Cyber Incident Victim: Universitas Jember

On May 12, 2017, the WannaCry ransomware infected computer systems at Universitas Jember's library, encrypting critical data and rendering it inaccessible. The attack displayed ransom demands in Indonesian language, instructing victims to pay Bitcoin cryptocurrency to regain access to their files. Library staff immediately disconnected affected computers from the university network upon detecting the encryption activity, preventing further spread across campus systems. The incident disrupted all digital library services, including electronic catalog access, digital repository systems, and internet-based research tools.

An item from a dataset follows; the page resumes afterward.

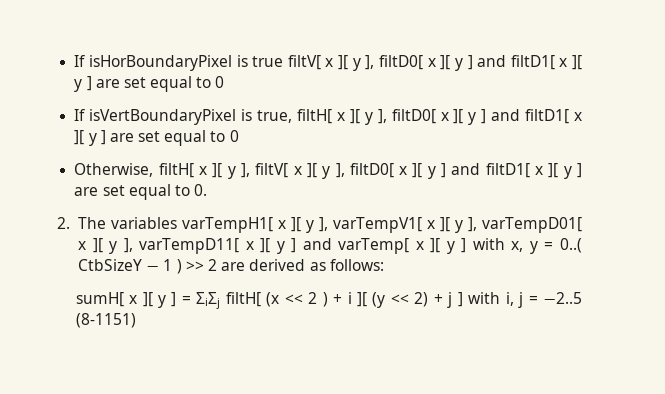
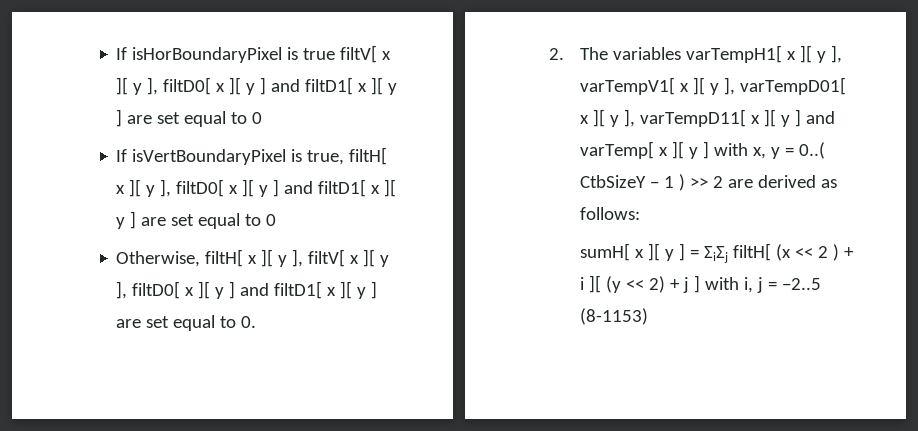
- sumH[ x ][ y ] = ΣiΣj filtH[ (x << 2 ) + i ][ (y << 2) + j ] with i, j = −2..5 (8-1151)
+ sumH[ x ][ y ] = ΣiΣj filtH[ (x << 2 ) + i ][ (y << 2) + j ] with i, j = −2..5 (8-1153)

This forced the library to revert to manual record-keeping processes for book loans and academic material distribution.

The university's IT department initiated containment protocols by isolating infected machines and scanning connected systems for vulnerabilities. Technical teams worked to restore operations using backup data stored on separate servers unaffected by the ransomware. Security patches were applied university-wide to address the EternalBlue vulnerability exploited by WannaCry. Universitas Jember collaborated with Indonesia's national cybersecurity response team to analyze the attack vectors and strengthen network defenses. The incident caused significant operational delays in academic services for several days while recovery efforts prioritized securing student records and research databases. University administrators issued campus-wide alerts about the threat and mandated system updates across all departments to prevent recurrence.